Both the classic and anatomical techniques significantly improved both the WOMAC and Oxford scores (p < 0.01), compared with the preoperative baseline scores (Tables 5.3 and 5.4, respectively). The mean postoperative WOMAC score showed no significant difference between the two groups (Table 5.3). More improvement in postoperative Oxford score was seen with the anatomical technique (p = 0.04) (Table 5.4).
4 Discussion
Undercorrection with minor varus was clearly shown to provide better outcomes and longevity than neutral alignment with UKA [26, 27]. Although such an exact degree of optimal correction has not been indicated, computer navigation assisted in reaching appropriate alignment [28]. In general, computer navigation significantly shortens the learning curve for surgeons performing TKA [29, 30]. The early failure phase of UKA was bearing dislocation which our experience found 3 cases in 23 cases with mobile bearing UKA. It was possible that these errors were influenced by the learning curve phenomenon.

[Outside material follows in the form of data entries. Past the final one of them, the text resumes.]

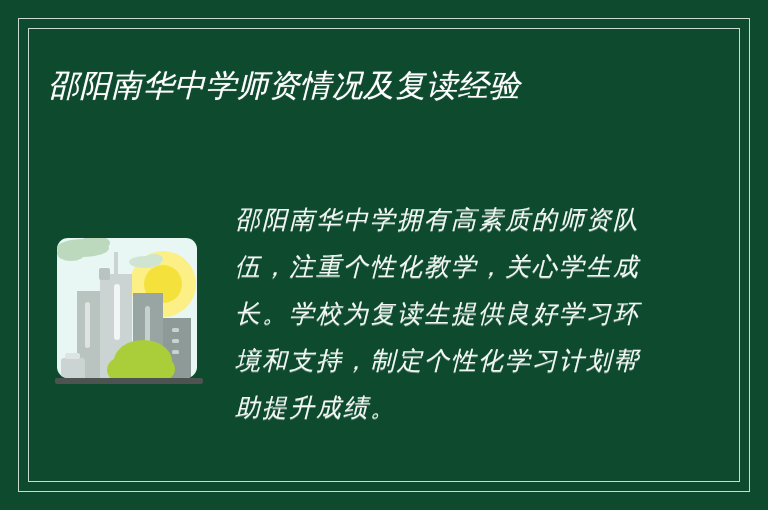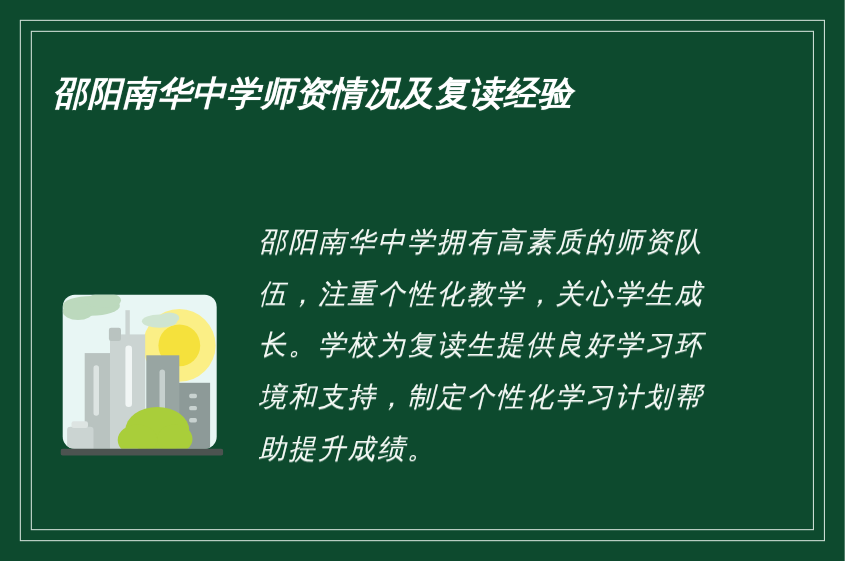--- a/index.html
+++ b/index.html
@@ -49,7 +49,7 @@
     color: #ffffff;
     font-family: "DejaVu Sans", sans-serif;
     font-size: 31px;
-    font-weight: 700;
+    font-weight: 400;
     font-style: italic;
     line-height: 46px;
     letter-spacing: 0.5px;

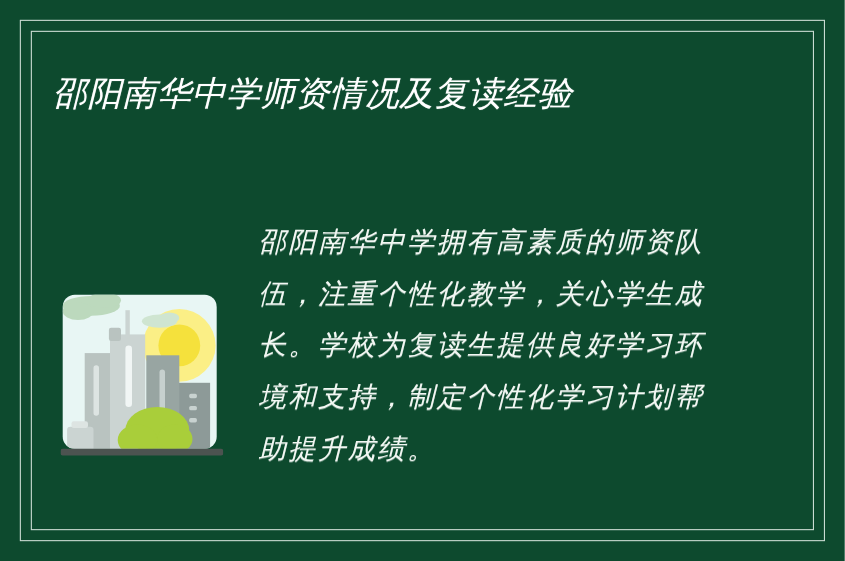--- a/index.html
+++ b/index.html
@@ -64,7 +64,7 @@
     top: 196px;
     width: 684px;
     display: flex;
-    align-items: flex-end;
+    align-items: center;
   }
 
   #illustration-wrap {

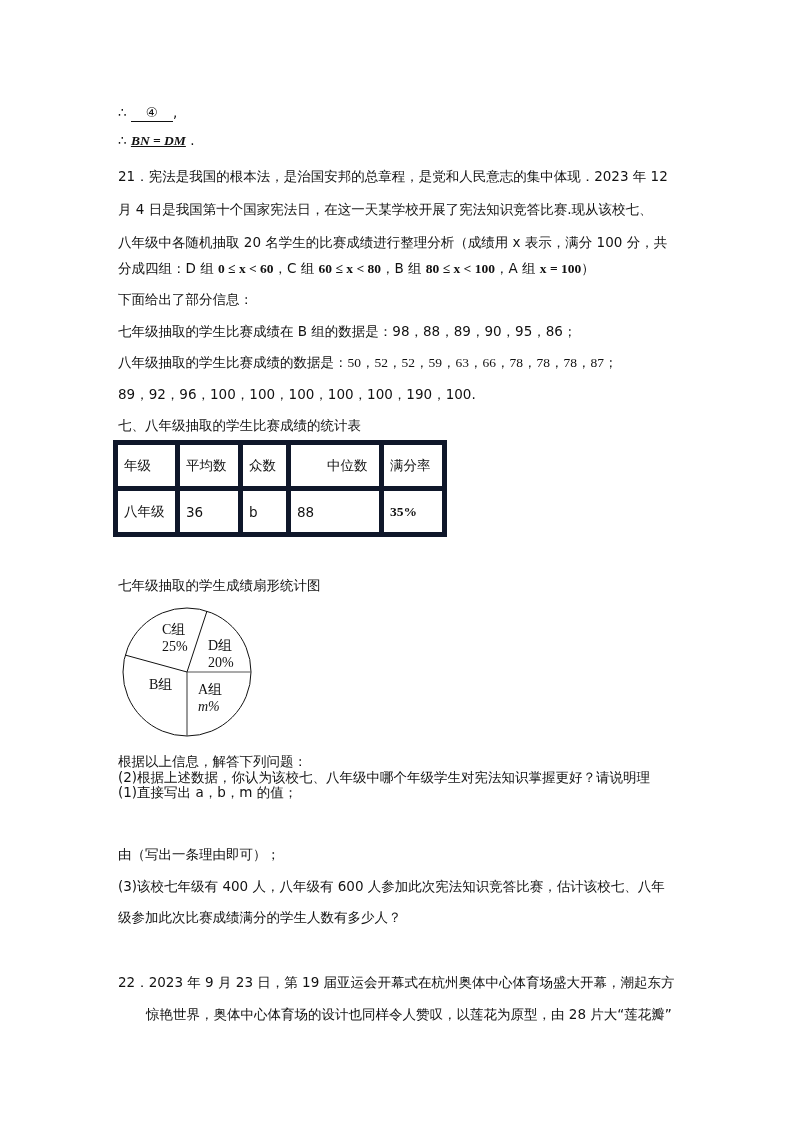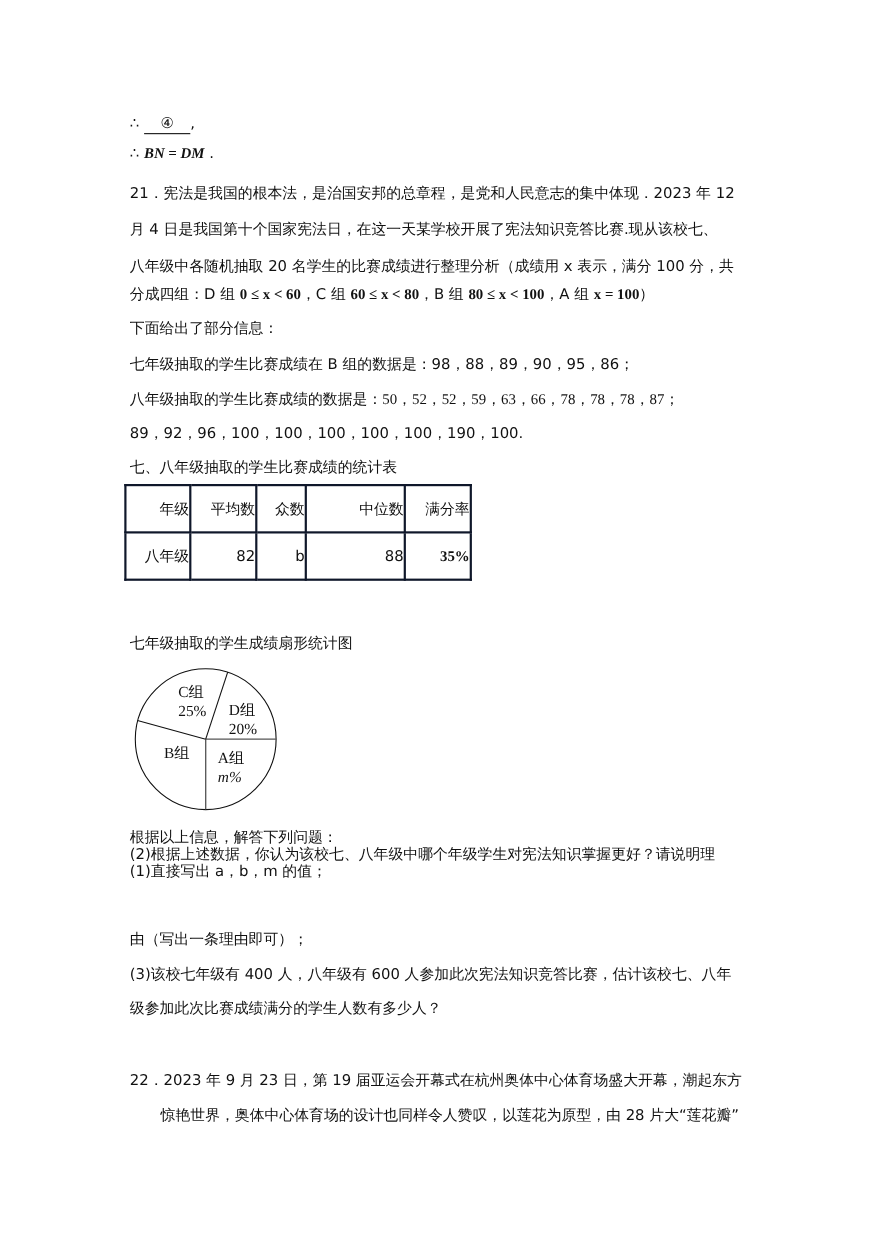--- a/index.html
+++ b/index.html
@@ -6,7 +6,7 @@
   body { width: 794px; height: 1123px; position: relative; overflow: hidden;
          font-family: "DejaVu Sans", "Liberation Sans", sans-serif; color: #111; font-size: 13.5px; }
   .line { position: absolute; left: 118px; white-space: nowrap; font-size: 13.5px; line-height: 18px; }
-  .math { font-family: "Liberation Serif", "DejaVu Serif", serif; font-weight: bold; font-style: italic; }
+  .math { font-family: "Liberation Serif", "DejaVu Serif", serif; font-weight: bold; font-style: italic; text-decoration: underline; }
   .mathb { font-family: "Liberation Serif", "DejaVu Serif", serif; font-weight: bold; }
   .under { display: inline-block; border-bottom: 1px solid #111; padding: 0 6px; min-width: 30px; text-align: center; }
   table.stats { position: absolute; left: 113px; top: 440px; border-collapse: collapse; font-size: 13.5px; }

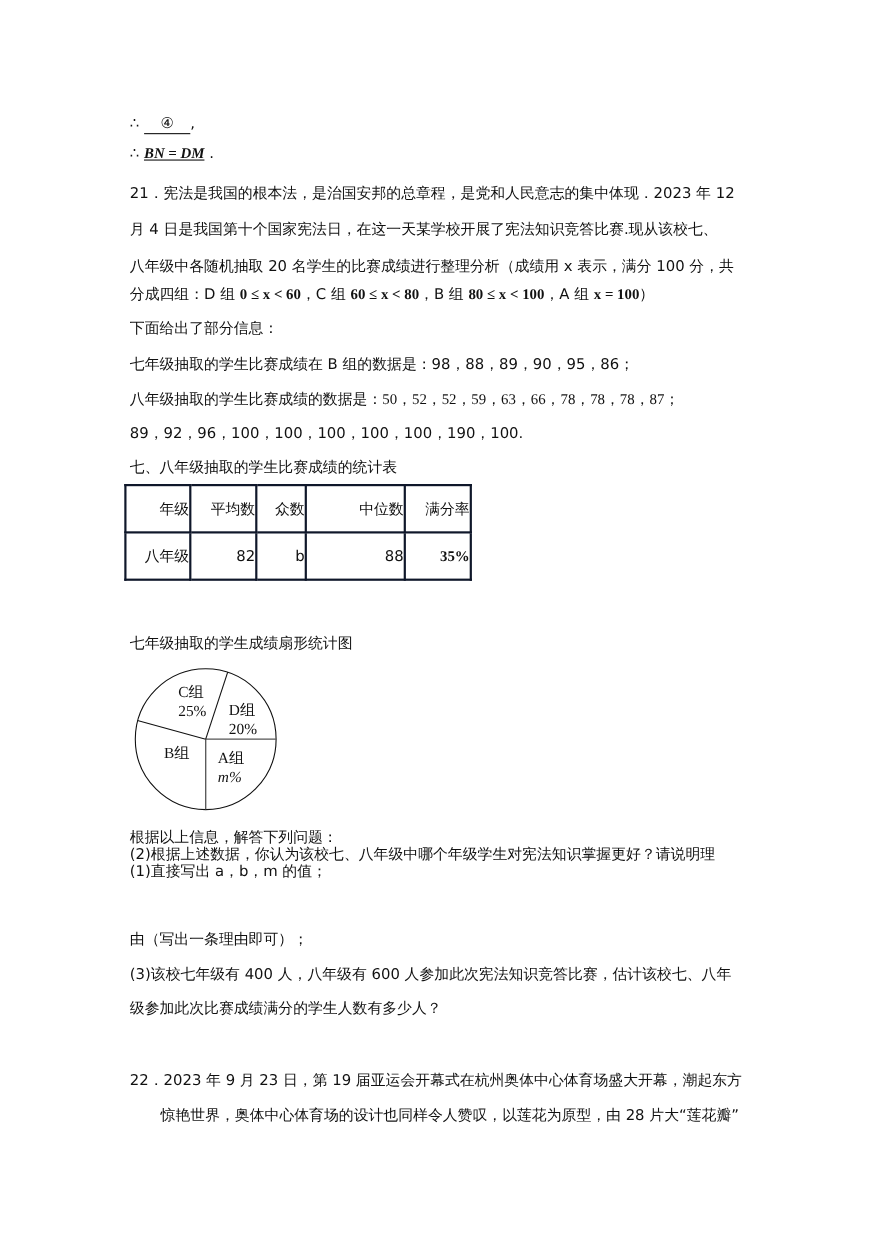--- a/index.html
+++ b/index.html
@@ -10,7 +10,7 @@
   .mathb { font-family: "Liberation Serif", "DejaVu Serif", serif; font-weight: bold; }
   .under { display: inline-block; border-bottom: 1px solid #111; padding: 0 6px; min-width: 30px; text-align: center; }
   table.stats { position: absolute; left: 113px; top: 440px; border-collapse: collapse; font-size: 13.5px; }
-  table.stats td { border: 2px solid #0f172a; height: 41px; padding: 0 0 0 6px; vertical-align: middle; text-align: right; }
+  table.stats td { border: 5px solid #0f172a; height: 41px; padding: 0 0 0 6px; vertical-align: middle; }
   .pie { position: absolute; left: 118px; top: 605px; }
   .pie text { font-family: "Liberation Serif", "DejaVu Serif", serif; font-size: 14px; fill: #111; }
 </style>

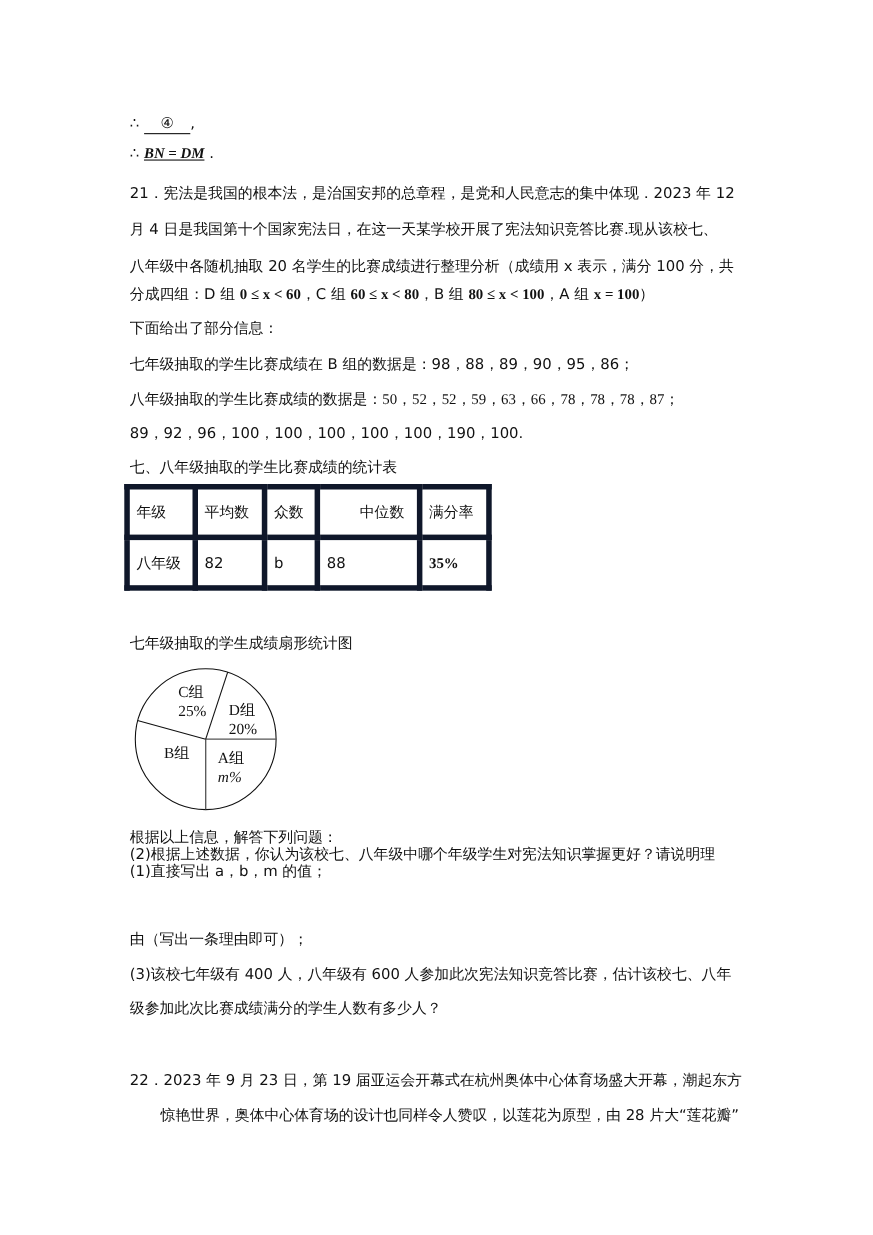--- a/index.html
+++ b/index.html
@@ -54,7 +54,7 @@
   </tr>
   <tr>
     <td>八年级</td>
-    <td>82</td>
+    <td>36</td>
     <td>b</td>
     <td>88</td>
     <td class="mathb">35%</td>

Ligament balancing is an essential factor for knee joint stability. The femorotibial gap could be measured only at 0° and 90° using the OrthoPilot 3.0 software. Thus, we lacked full information on mid and deep flexion gaps (at 45° and >120°, respectively), which is a current limitation in gap adjustment. For TKA, increasing the posterior tibial slope has been found to lead to deeper flexion [31], whereas the mid flexion gap could be extended by less distal femoral resection, more femoral flexion, and more tibial resection and slope [32]. For UKA, overall ligament balance adjustments are performed to maintain stability. If the knee is still unstable, an increase in the thickness of the polyethylene liner is required. The alignment, however, must be evaluated after all other adjustments are made and after ensuring that there is no valgus alignment during the fixed-bearing UKA. Our experience of navigated UKA demonstrated that navigation provided interactive simulation that could assess knee kinematics and alignment during surgery and implantation.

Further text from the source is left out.